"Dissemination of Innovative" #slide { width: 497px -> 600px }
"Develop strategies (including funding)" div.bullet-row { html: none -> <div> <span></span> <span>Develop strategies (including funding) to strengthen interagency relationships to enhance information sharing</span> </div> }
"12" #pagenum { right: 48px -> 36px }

-=-=-=-=-

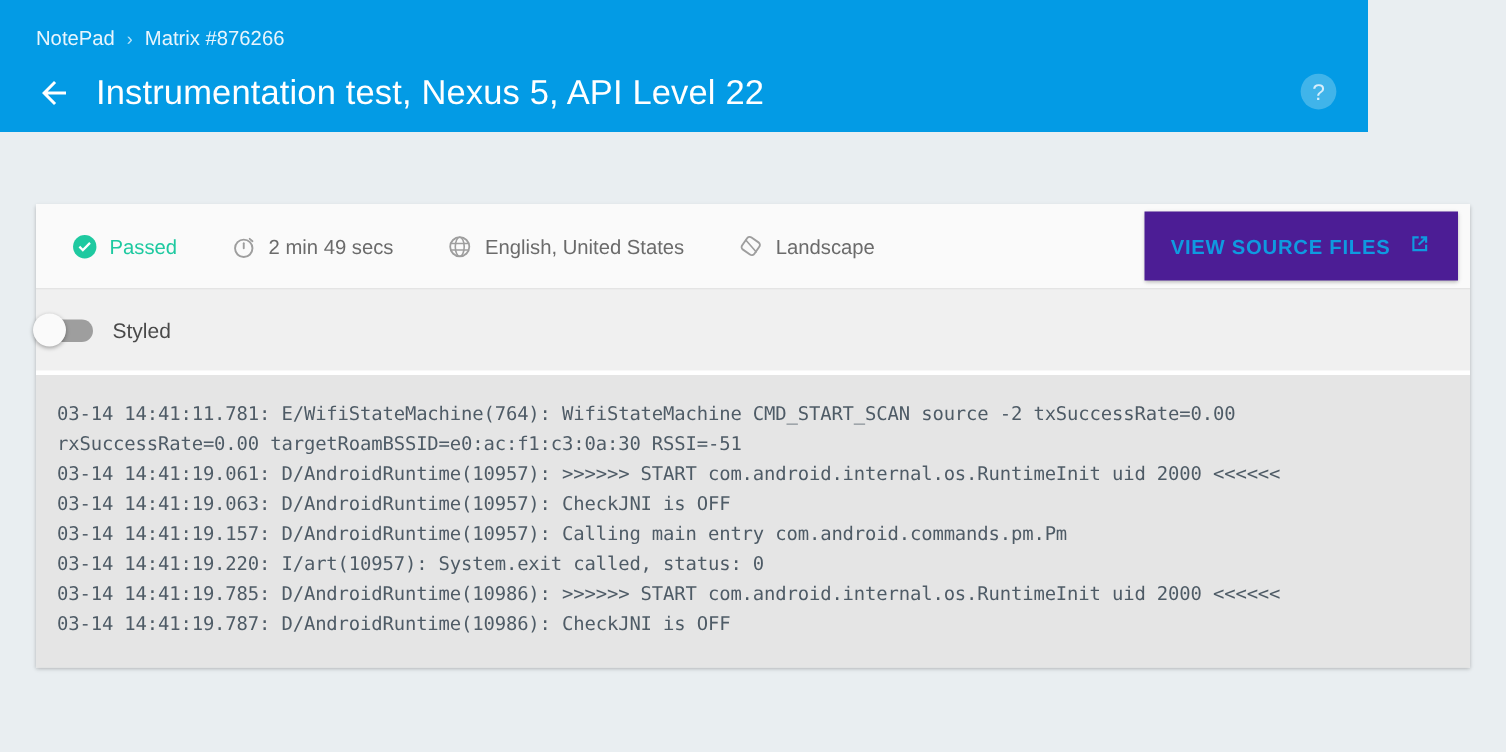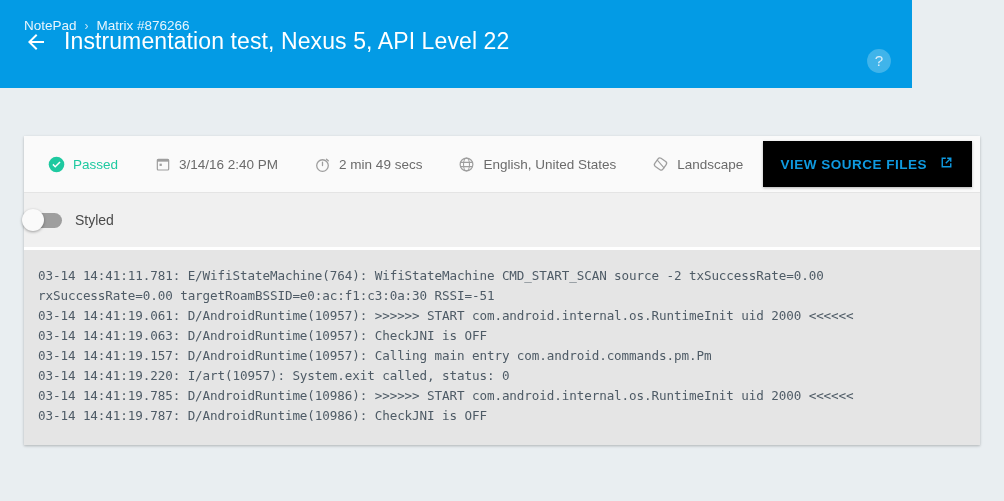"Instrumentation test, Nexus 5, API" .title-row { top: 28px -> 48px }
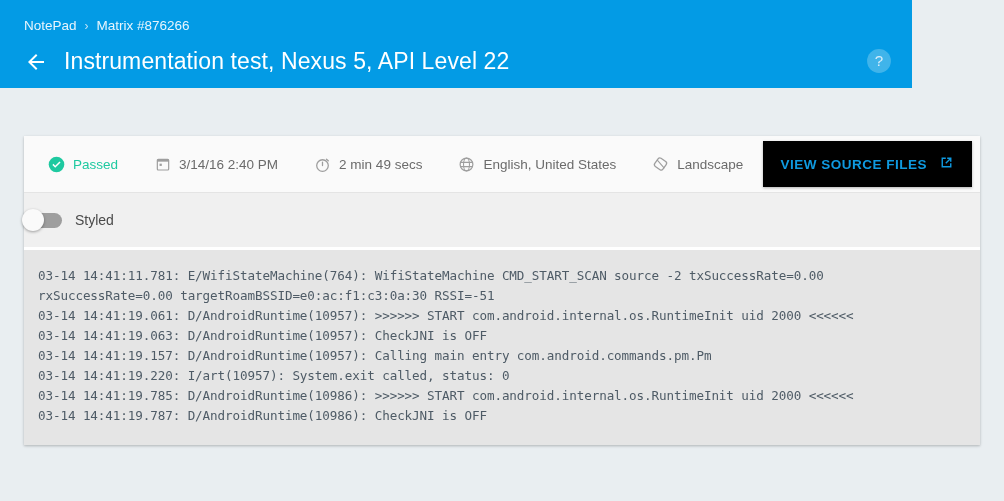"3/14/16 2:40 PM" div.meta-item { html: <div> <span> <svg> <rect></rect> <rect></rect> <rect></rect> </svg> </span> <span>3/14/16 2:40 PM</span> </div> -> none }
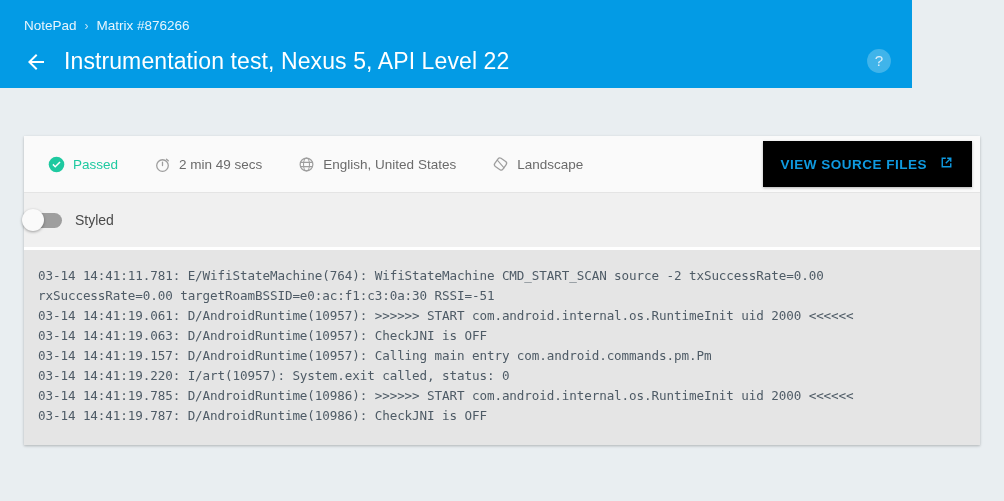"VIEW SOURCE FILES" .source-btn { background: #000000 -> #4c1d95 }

-=-=-=-=-

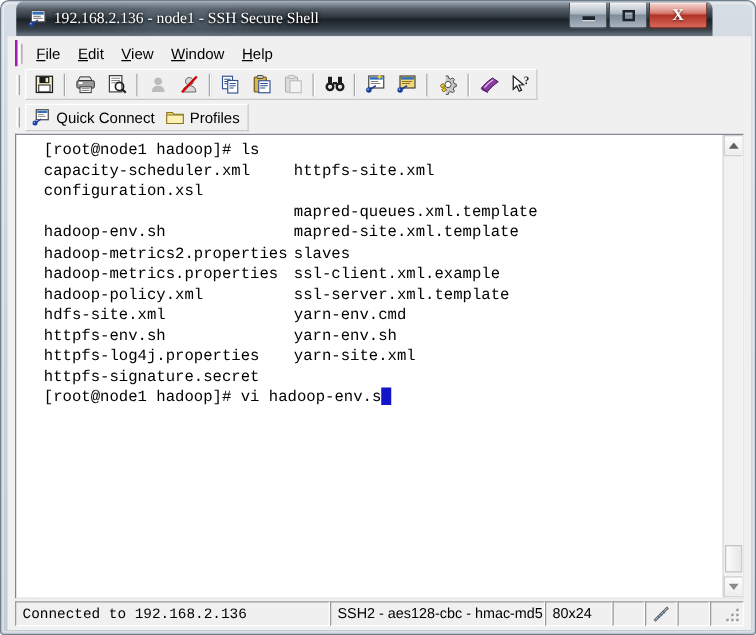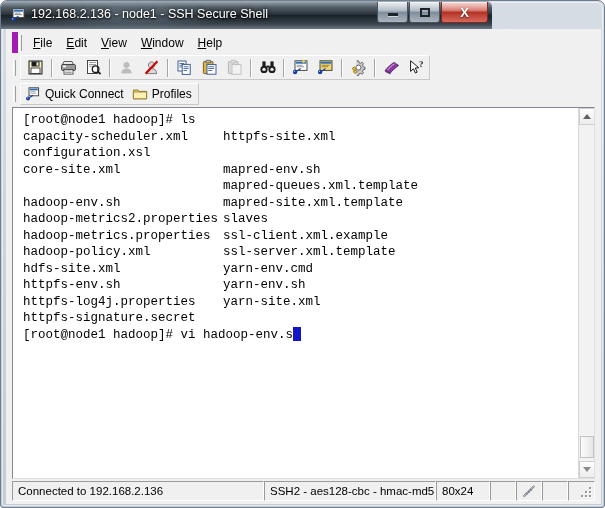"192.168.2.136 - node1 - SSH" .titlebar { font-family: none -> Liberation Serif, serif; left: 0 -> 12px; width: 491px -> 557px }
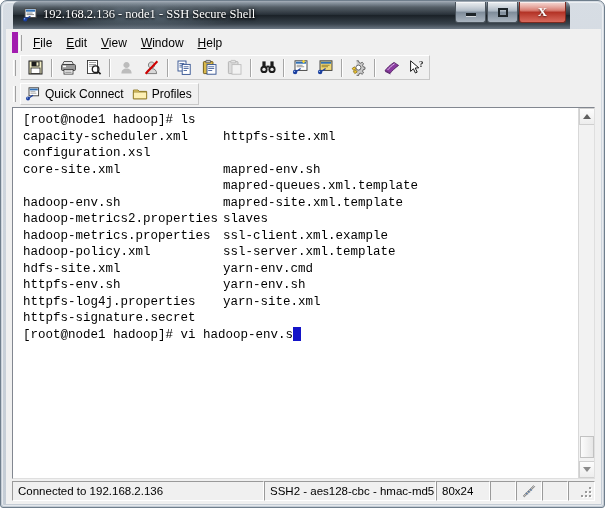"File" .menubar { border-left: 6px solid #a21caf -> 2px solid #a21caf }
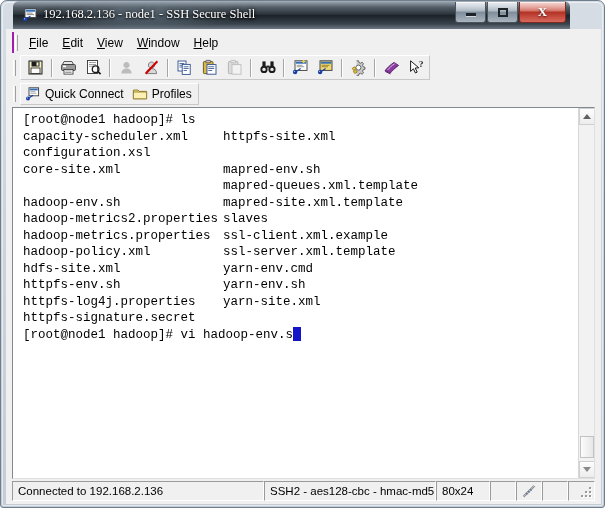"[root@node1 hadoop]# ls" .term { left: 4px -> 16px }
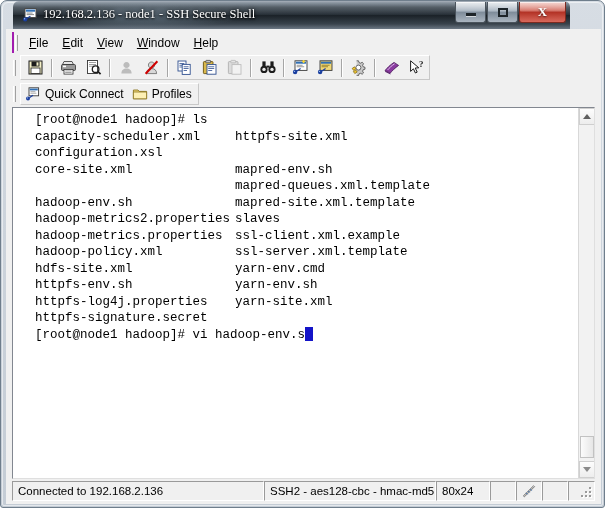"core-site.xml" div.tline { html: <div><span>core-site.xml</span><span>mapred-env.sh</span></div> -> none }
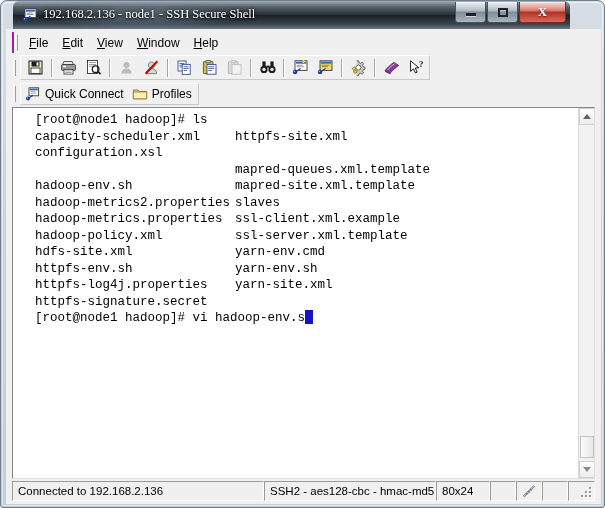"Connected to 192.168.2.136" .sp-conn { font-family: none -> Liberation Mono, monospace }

-=-=-=-=-

_What to do:_
What you return should be exactly the lines above, starting at the one with "width: 497px ->" and ending at the one with "right: 48px ->", and nothing else.

_Solved problem:_
"Dissemination of Innovative" #slide { width: 497px -> 600px }
"Develop strategies (including funding)" div.bullet-row { html: none -> <div> <span></span> <span>Develop strategies (including funding) to strengthen interagency relationships to enhance information sharing</span> </div> }
"12" #pagenum { right: 48px -> 36px }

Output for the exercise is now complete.